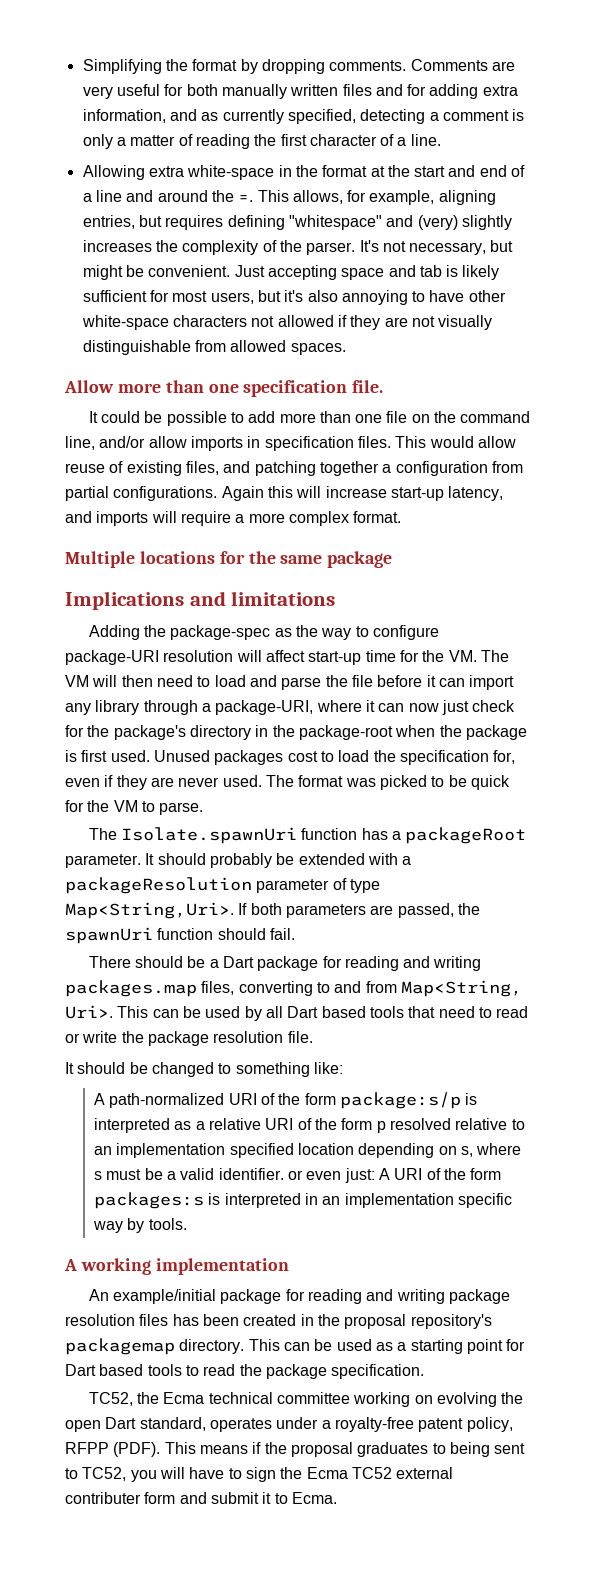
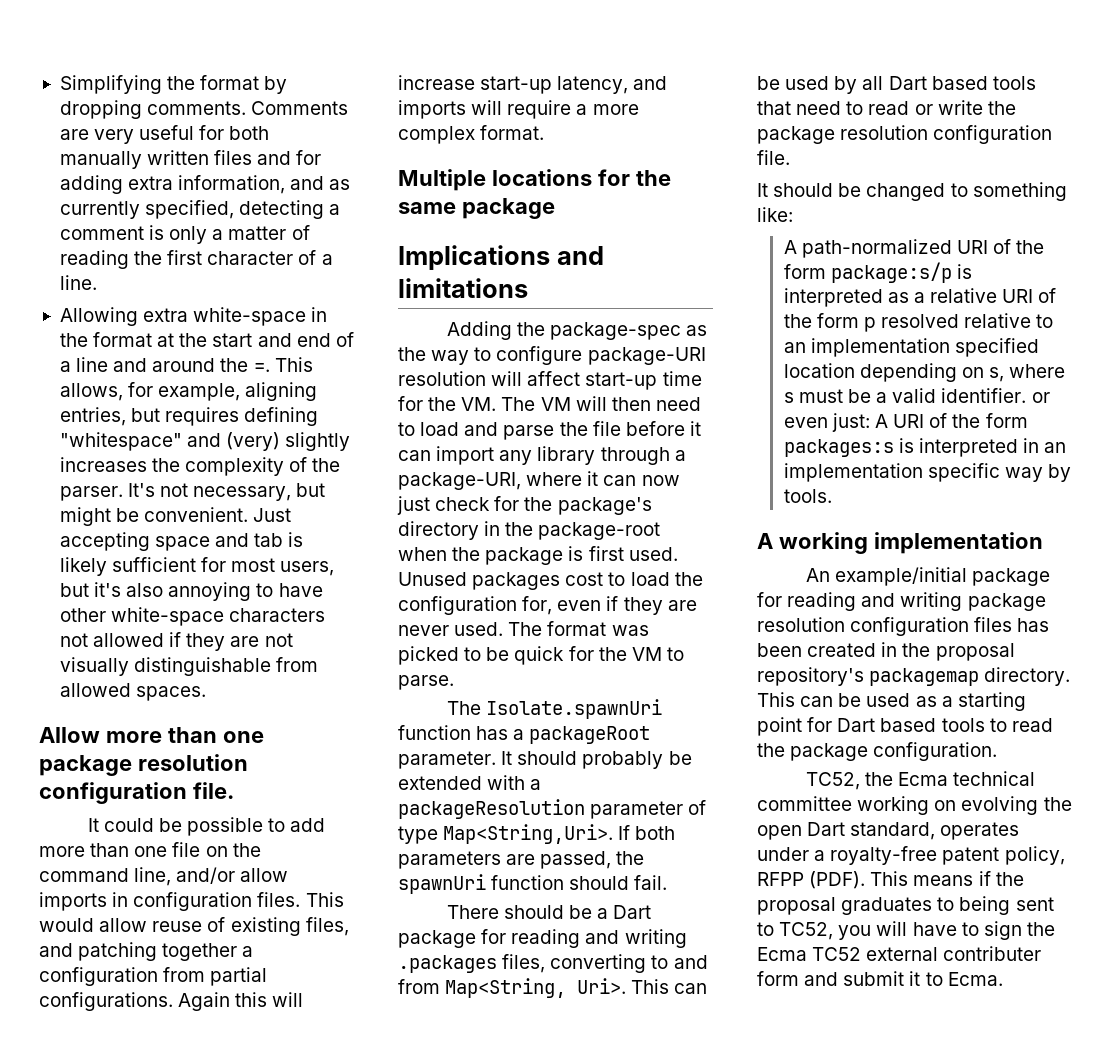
[243,380,348,397] specification -> [39,754,248,776] [39,782,187,804] package resolution configuration
[264,436,354,451] specification -> [133,892,253,911] configuration
[399,750,489,765] specification -> [398,596,517,615] configuration
[65,980,197,997] packages.map -> [398,955,497,973] .packages
(284, 1037) none -> [933,125,1053,144] configuration
(135, 1320) none -> [850,617,970,636] configuration
[331,1364,425,1379] specification. -> [873,742,998,761] configuration.

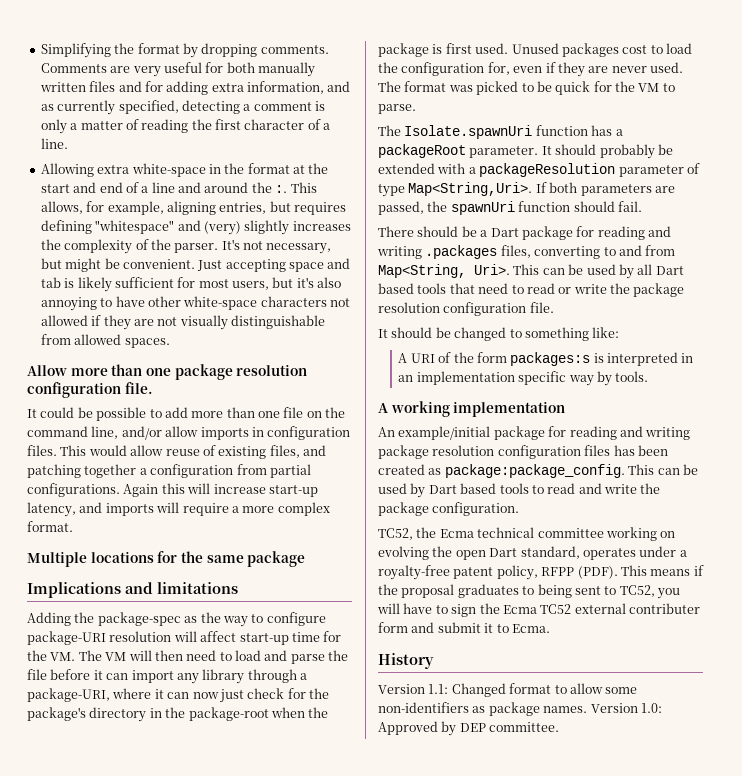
[253,363,270,372] =. -> [275,185,288,193] :.
[801,239,1045,258] [783,262,972,283] [783,288,1057,307] [783,313,1054,332] [783,338,1039,357] [783,363,1066,382] [783,388,1050,403] [783,413,888,432] path-normalized URI of the form package:s/p is interpreted as a relative URI of the form p resolved relative to an implementation specified location depending on s, where s must be a valid identifier. or even just: A -> (408, 358) none
[881,642,1015,661] [757,667,1071,686] [757,692,1026,711] [757,717,833,736] in the proposal repository's packagemap directory. This can be used as a starting point for -> [428,464,698,478] [378,483,426,498] as package:package_config. This can be used by
(1053, 725) none -> [578,483,637,494] and write
(1003, 979) none -> [378,653,434,669] [378,683,638,697] [378,702,662,716] [378,721,560,736] // History // Version 1.1: Changed format to allow some non-identifiers as package names. Version 1.0: Approved by DEP committee.

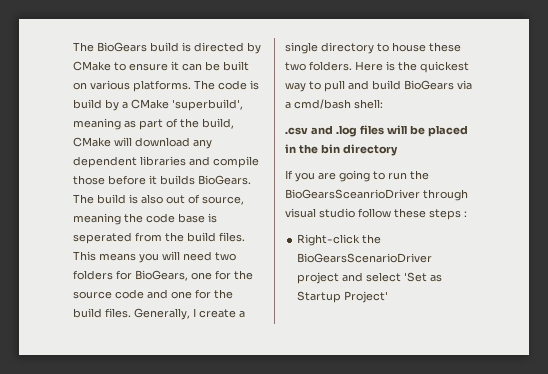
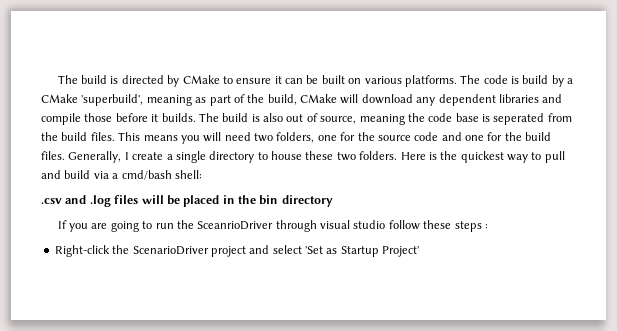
[73,42,147,52] The BioGears -> [57,75,78,84] The
[160,175,251,185] builds BioGears. -> [161,113,196,122] builds.
[73,270,188,281] folders for BioGears, -> [276,132,315,143] folders,
[404,80,454,90] BioGears -> (91, 174) none
[285,189,420,199] BioGearsSceanrioDriver -> [197,221,274,230] SceanrioDriver
[297,253,433,263] BioGearsScenarioDriver -> [132,246,209,255] ScenarioDriver

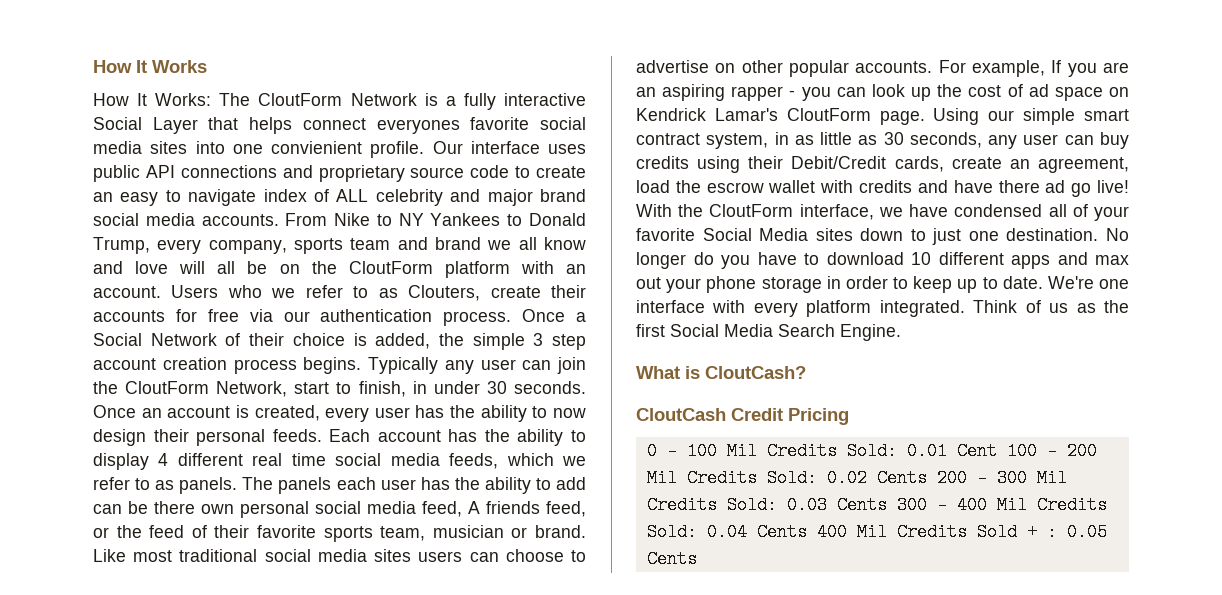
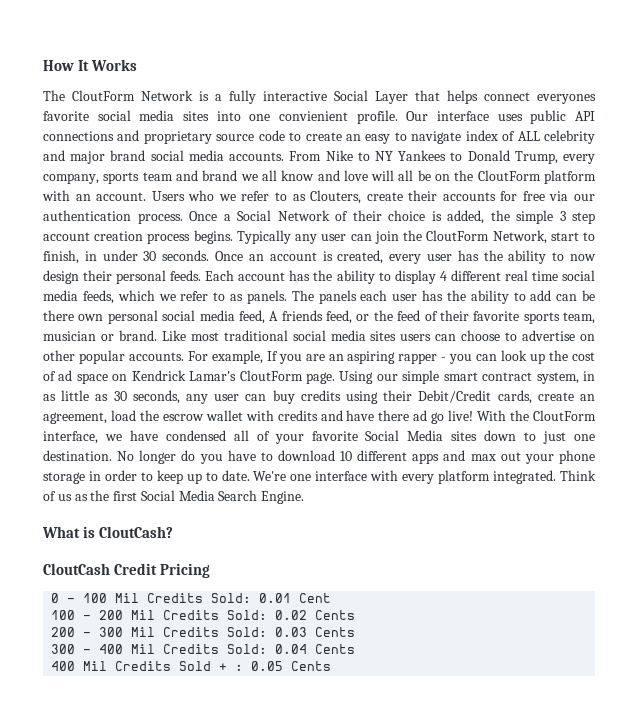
[93,93,212,106] How It Works: -> (137, 65) none
(997, 451) none -> (332, 598) //
(927, 478) none -> (356, 615) //
(887, 505) none -> (356, 632) //
(807, 532) none -> (356, 649) //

==========

• TASK ITEM:
Beginning with the line that contains "[297,253,433,263] BioGearsScenarioDriver ->", repeat every remaining line of the data exactly, the last line included, and omit pictures.

• RESULT OF THE EXERCISE:
[297,253,433,263] BioGearsScenarioDriver -> [132,246,209,255] ScenarioDriver

[93,93,212,106] How It Works: -> (137, 65) none
(997, 451) none -> (332, 598) //
(927, 478) none -> (356, 615) //
(887, 505) none -> (356, 632) //
(807, 532) none -> (356, 649) //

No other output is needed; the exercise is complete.